As the Bitcoin futures premium stayed below 3% for the entire period, and the data demonstrates professional traders' reluctance to add leveraged long positions, it is safe to assume that derivatives traders have been neutral or negative for the past month.

Additionally, one must examine the available Bitcoin options to determine whether any externalities unique to futures instruments are present. For instance, a 25% delta skew (5) warning indicates that market makers and arbitrage desks are overcharging for upside or downside protection. Investors in bear market options have a higher chance of experiencing a price drop that causes the skew indicator to rise beyond 12%. In comparison, investors in bullish markets prefer to drive the skew indicator below -12%, which means the bearish have options discounted.

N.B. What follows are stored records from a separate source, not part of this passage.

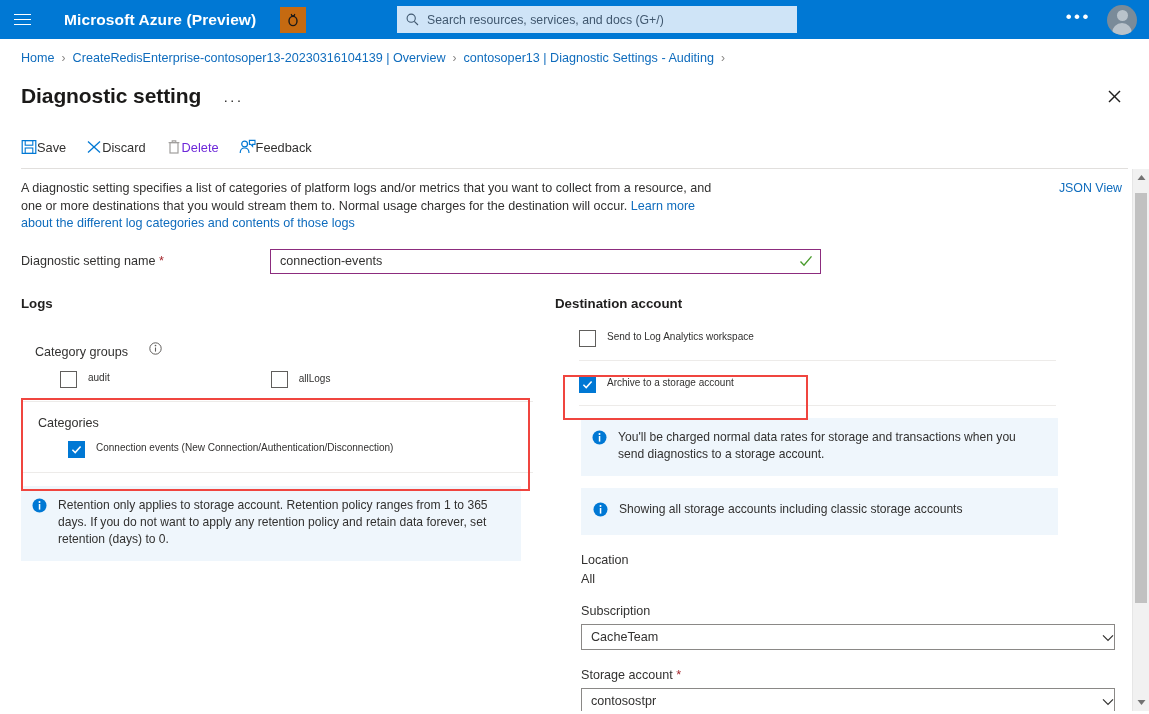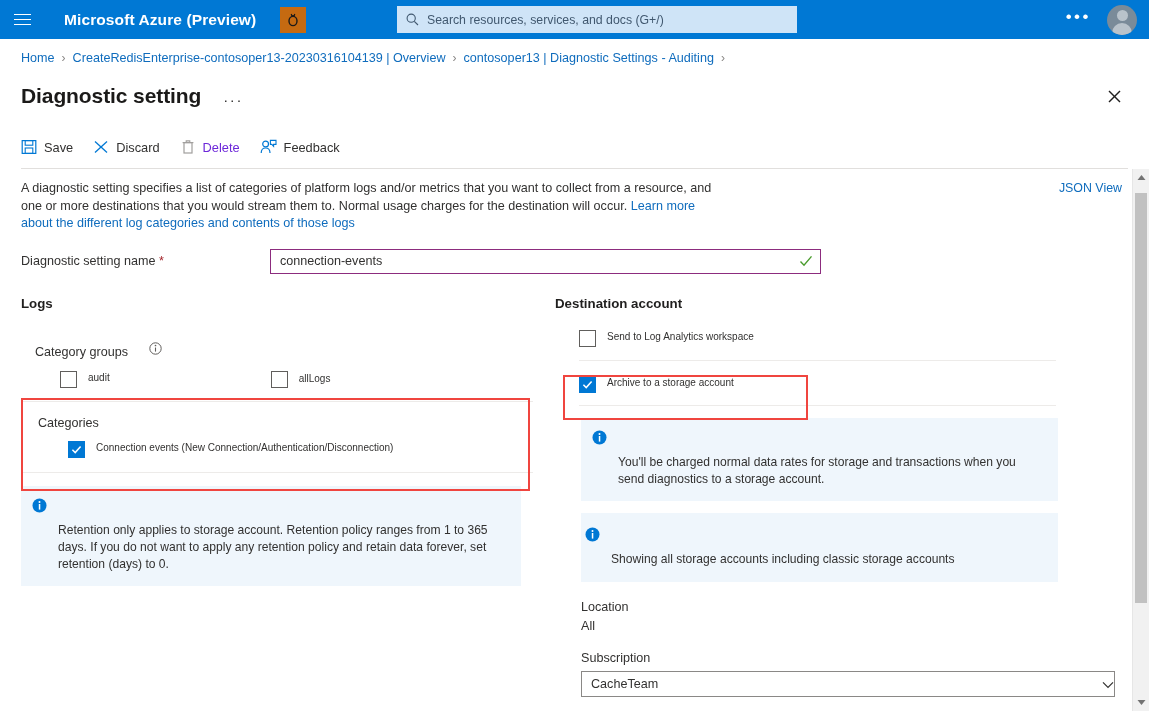"Save" .cmd { gap: 7px -> none }
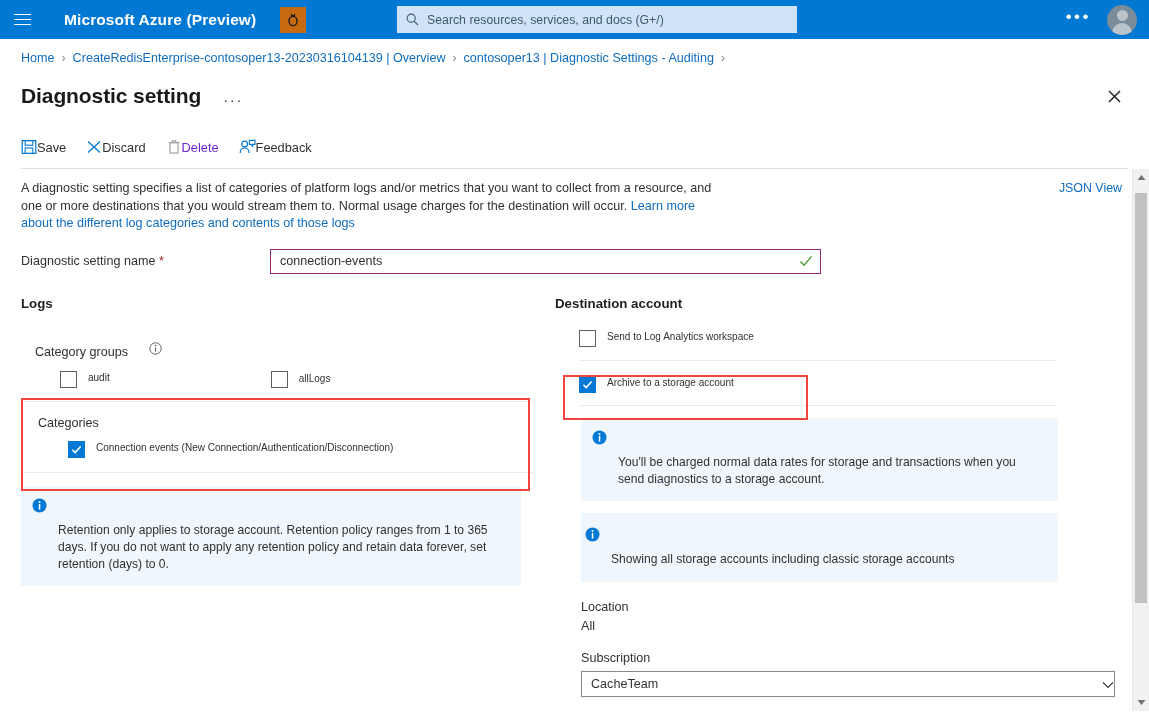"You'll be charged normal data" .info-text { margin-top: 25px -> none }
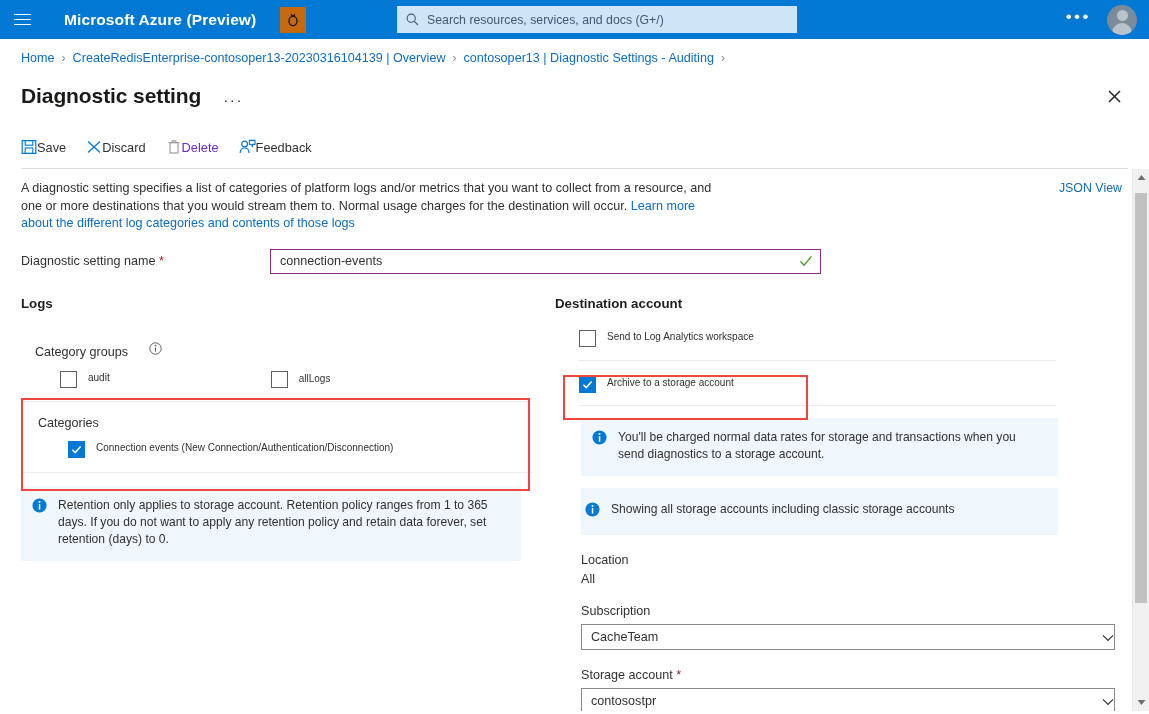"Showing all storage accounts including" .right-info.second { padding: 13px 13px 14px 4px -> 13px 13px 14px 12px }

These two derivatives metrics imply that the Bitcoin price collapse on September 6 may have been partially anticipated, which would explain the low impact on liquidations. The 30-day delta skew had exceeded the 12% threshold since September 1, with options signaling traders less inclined to offer downside protection.

Comparatively, the August 18 decline in Bitcoin's price of $2,500 resulted in leveraged long liquidations totaling $210 million. There is still a strong bearish attitude that is not always accompanied by negative price movement. When the whales and market leaders are less likely to add leverage to long positions and provide downside protection for employing options, one should proceed with caution.